-- YOUR ASSIGNMENT --
Give the data below again exactly as it stands. Omit the pictures.

-- SUPPLIED DATA --

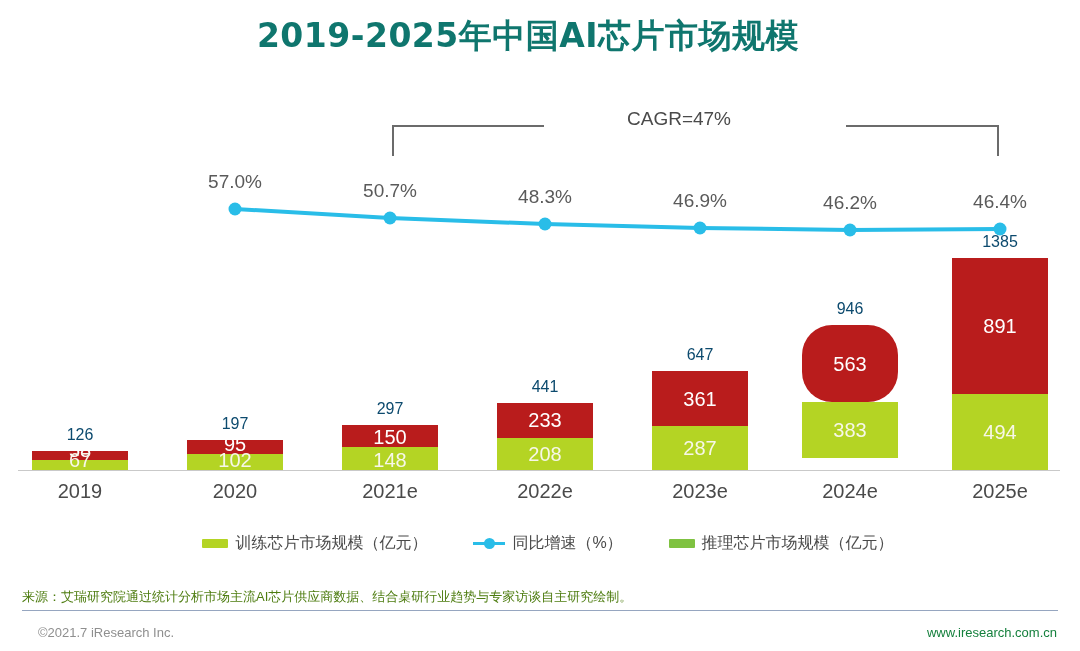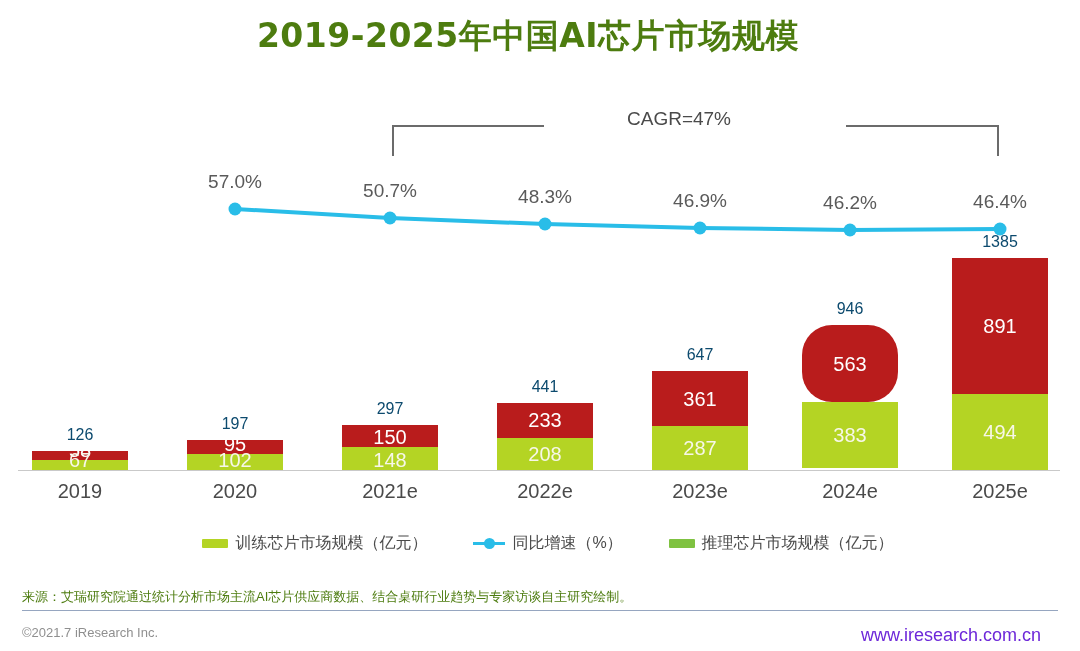"2019-2025年中国AI芯片市场规模" .title { color: #4d7c0f -> #0f766e }
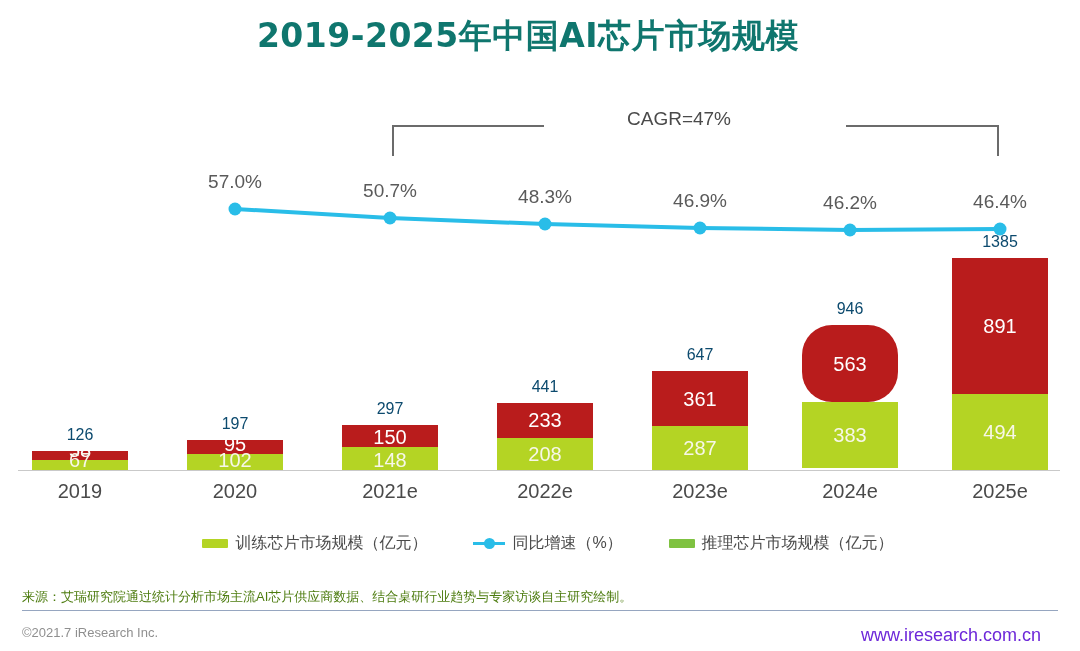"383" div.seg { height: 66px -> 56px }
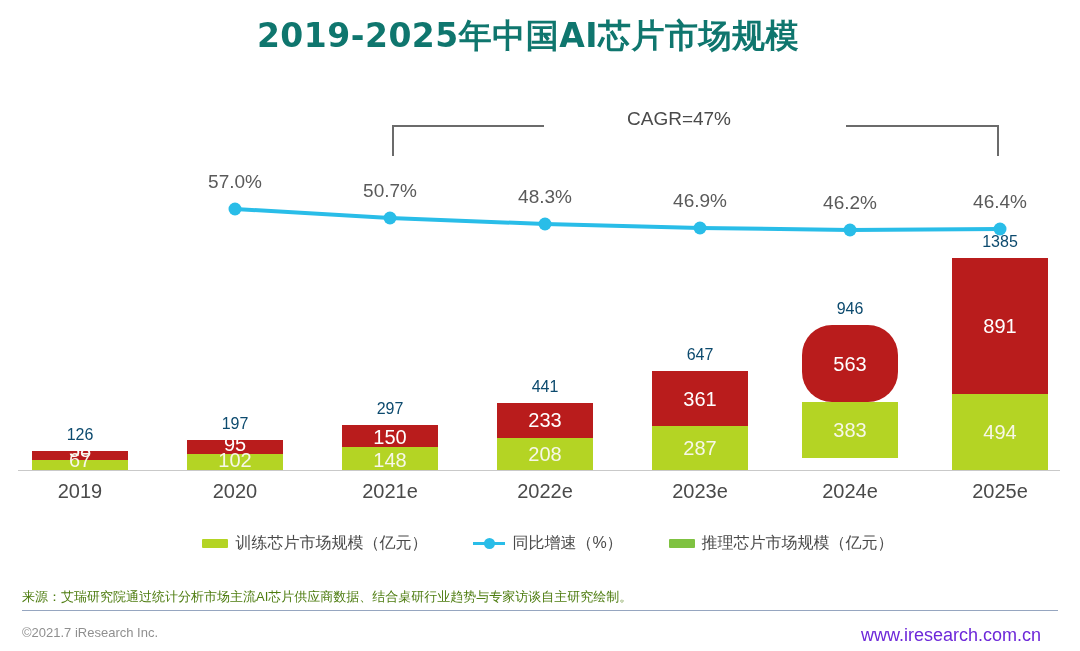"©2021.7 iResearch Inc." .footer { left: 0 -> 16px }
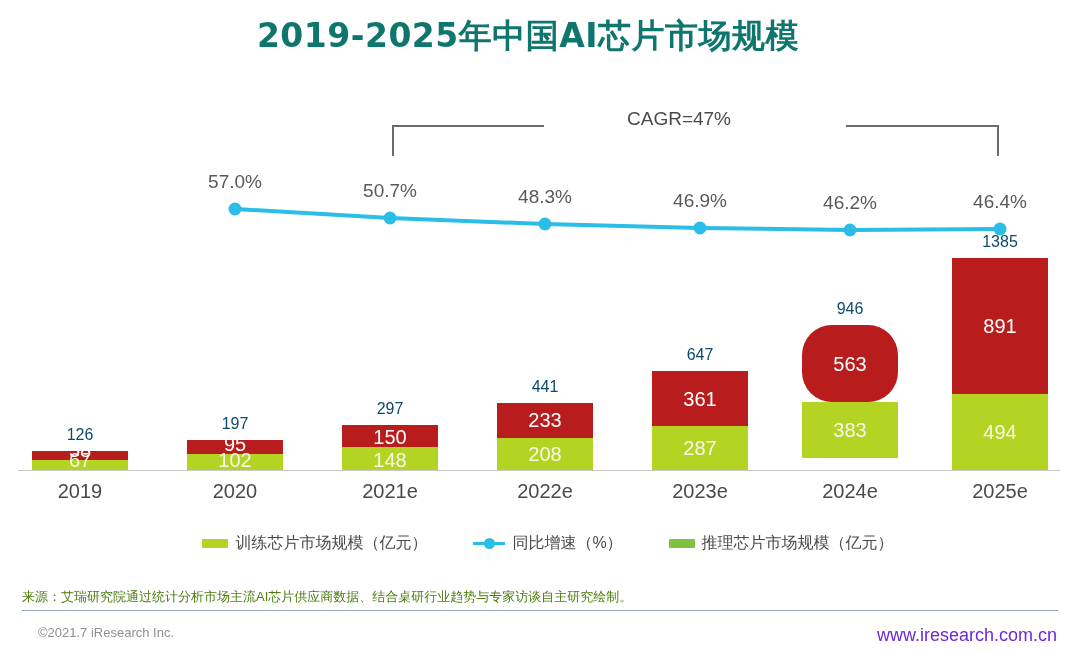"www.iresearch.com.cn" .site { color: #6d28d9 -> #15803d; font-size: 18px -> 13px }
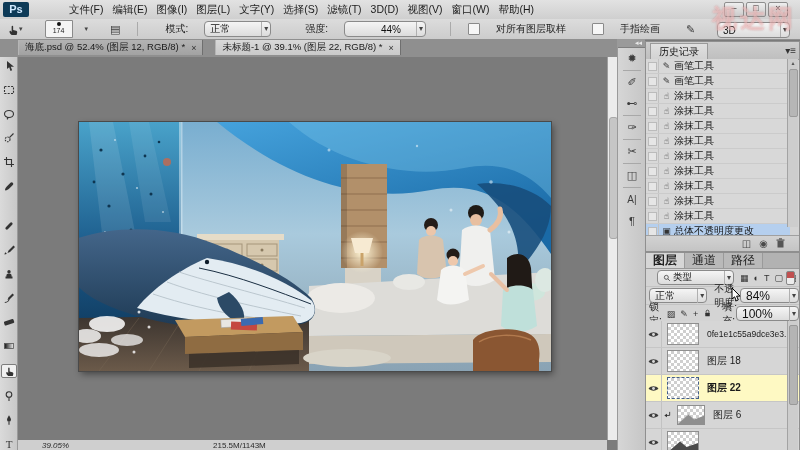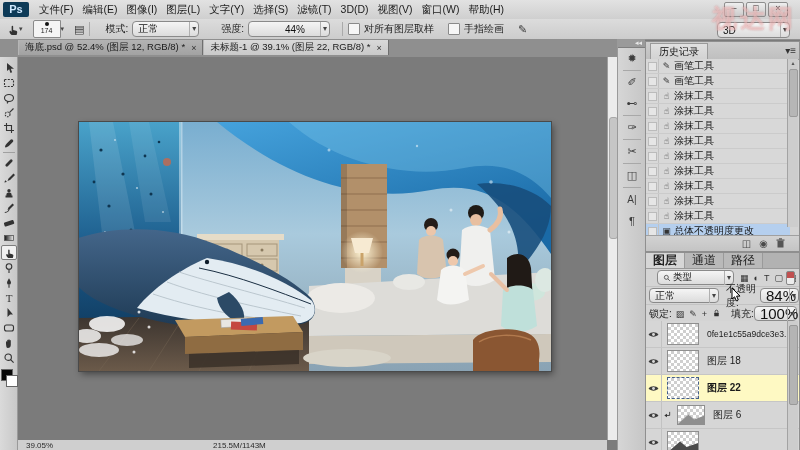"Ps" .abs { gap: none -> 12px }
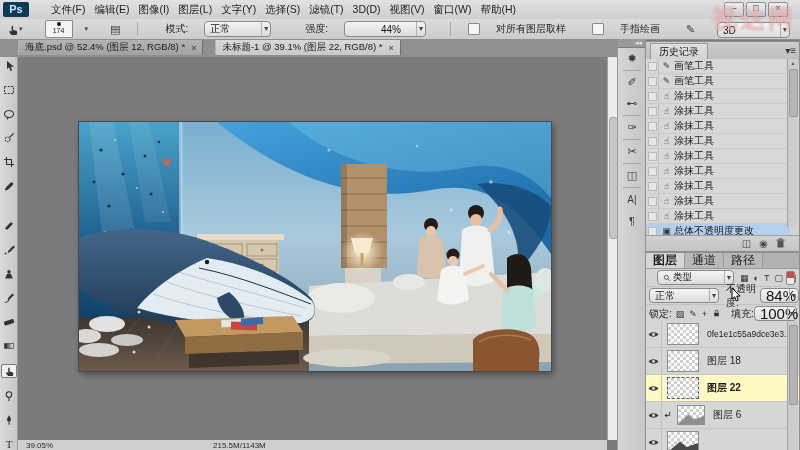"文件(F)" .menu-items { margin-left: 10px -> 28px }
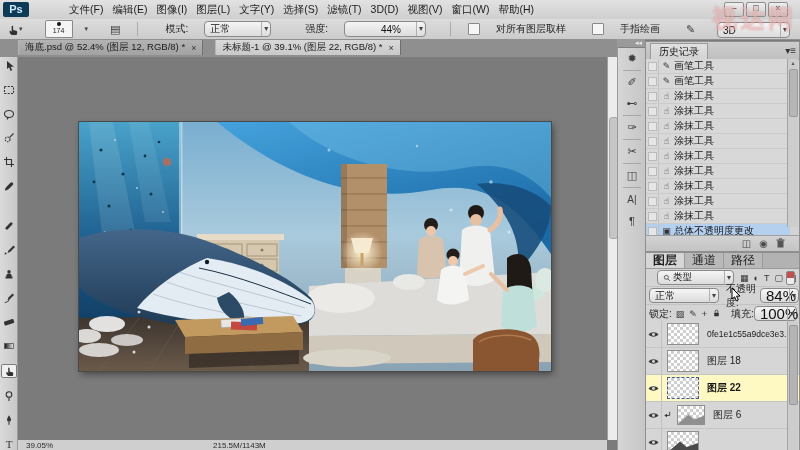"84%" .mini-dd { font-size: 15px -> 12px; padding-right: 8px -> 28px }
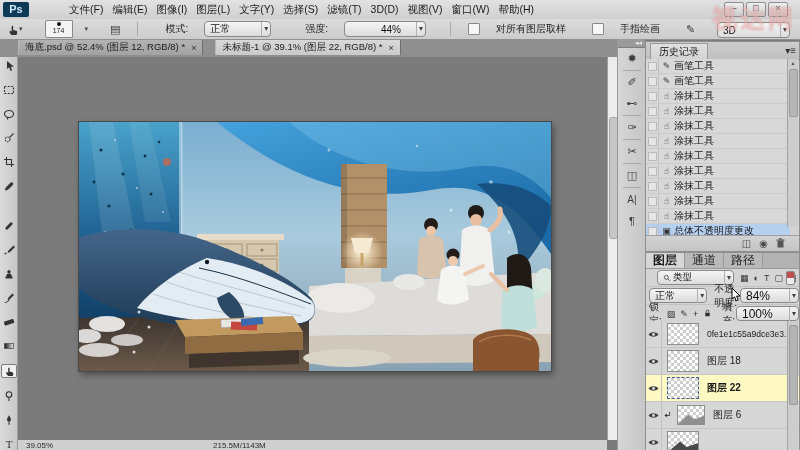"39.05%" .status-zoom { font-style: none -> italic; left: 8px -> 24px }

-- RESPONSE TO THIS TASK --
"2019-2025年中国AI芯片市场规模" .title { color: #4d7c0f -> #0f766e }
"383" div.seg { height: 66px -> 56px }
"©2021.7 iResearch Inc." .footer { left: 0 -> 16px }
"www.iresearch.com.cn" .site { color: #6d28d9 -> #15803d; font-size: 18px -> 13px }
"Ps" .abs { gap: none -> 12px }
"文件(F)" .menu-items { margin-left: 10px -> 28px }
"84%" .mini-dd { font-size: 15px -> 12px; padding-right: 8px -> 28px }
"39.05%" .status-zoom { font-style: none -> italic; left: 8px -> 24px }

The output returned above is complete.